Sarah Scazzi è stata uccisa ad agosto del 2010. Lo scorso anno si è chiusa la prima parte della vicenda giudiziaria con la condanna all’ergastolo. Sabrina Misseri e sua madre Cosima Serrano sono in carcere da cinque anni. Non è la prima richiesta di questo tipo avanzata da parte di Sabrina. Anche la madre ha tentato questa strada, ma i giudici sono stati categorici e hanno espresso il loro diniego. Mentre Cosima ha preferito non presentare ricorso, Sabrina Misseri ha scelto di percorrere questa strada. Secondo fonti vicine alla ragazza, la sua intenzione sarebbe quella di andare presso il convento di Don Aldo Bonaiuto. A differenza di Michele Misseri, lui ha risposto alle domande degli inviati di Pomeriggio 5 e ha detto che non ha ricevuto richieste da parte di Sabrina Misseri e della madre di essere accolte nelle strutture protette che gestisce.

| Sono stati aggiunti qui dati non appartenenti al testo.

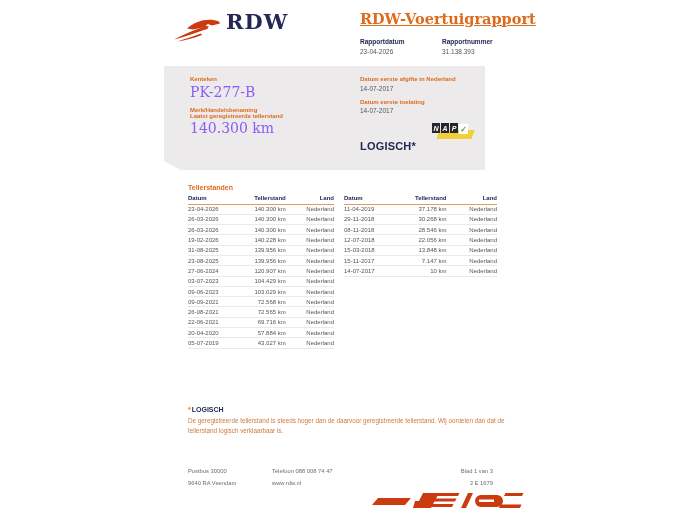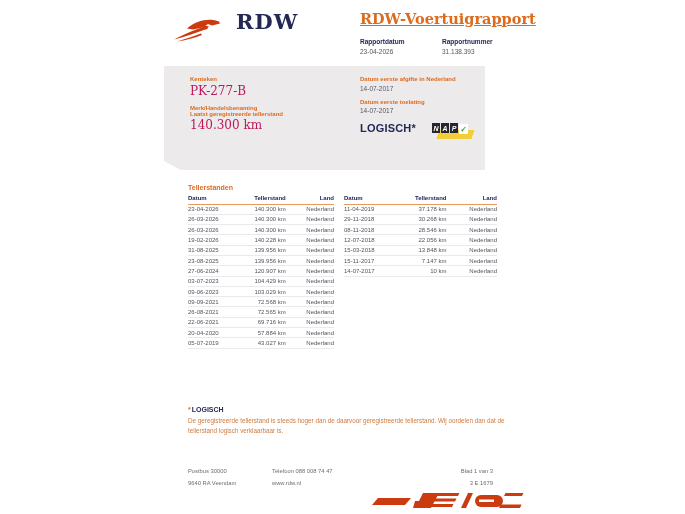--- a/index.html
+++ b/index.html
@@ -11,7 +11,7 @@
   .brand { position:absolute; left:173px; top:9px; display:flex; align-items:flex-start; }
   .brand-logo { width:48px; height:32px; margin-top:4px; }
   .brand-word { font-family:"DejaVu Serif", serif; font-size:21px; font-weight:700;
-                color:#232856; letter-spacing:1px; margin-left:15px; }
+                color:#232856; letter-spacing:1px; margin-left:5px; }
 
   .doc-title { position:absolute; left:360px; top:10px; font-family:"DejaVu Serif", serif;
                font-weight:700; font-size:14.5px; color:#DD6B1E;text-decoration:underline; }

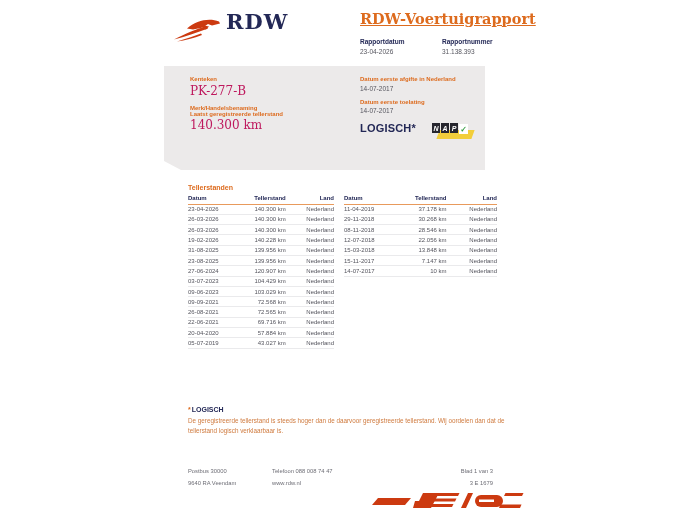--- a/index.html
+++ b/index.html
@@ -27,7 +27,7 @@
            clip-path:polygon(0 0, 100% 0, 100% 100%, 17px 100%, 0 calc(100% - 9px)); }
   .lbl { font-size:6px; font-weight:700; color:#DD6B1E; }
   .panel-left { position:absolute; left:26px; top:10px; }
-  .big-val { font-family:"DejaVu Serif", serif; font-size:12px; color:#be185d; margin:1.5px 0 7px; }
+  .big-val { font-family:"DejaVu Serif", serif; font-size:14px; color:#8b5cf6; margin:1.5px 0 7px; }
   .big-val.last { margin-bottom:0; }
   .gap-lg { margin-bottom:15px !important; }
   .panel-right { position:absolute; left:196px; top:10px; width:125px; }

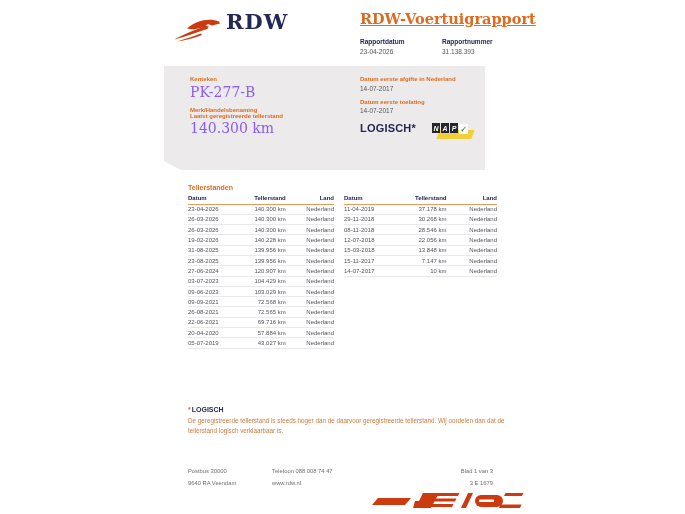--- a/index.html
+++ b/index.html
@@ -32,7 +32,7 @@
   .gap-lg { margin-bottom:15px !important; }
   .panel-right { position:absolute; left:196px; top:10px; width:125px; }
   .sm-val { font-size:6.5px; color:#55555E; margin:2.5px 0 7px; }
-  .oordeel { margin-top:7px; font-weight:700; font-size:11px; line-height:14.5px;
+  .oordeel { margin-top:25px; font-weight:700; font-size:11px; line-height:14.5px;
              color:#232856; letter-spacing:.2px; }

Intanto negli scorsi giorni, l’avvocato di Michele Misseri, è intervenuto ai microfoni di Radio Cusano Campus, nella trasmissione di Matteo Torrioli “Legge o Giustizia”. Il legale ha commentato gli sviluppi del processo precisando che lui ha garantito al suo assistito una difesa “strettamente tecnica” mirata alla trasformazione del reato contestato da soppressione di cadavere ad occultamento per cui è prevista una pena detentiva massima di 3 anni.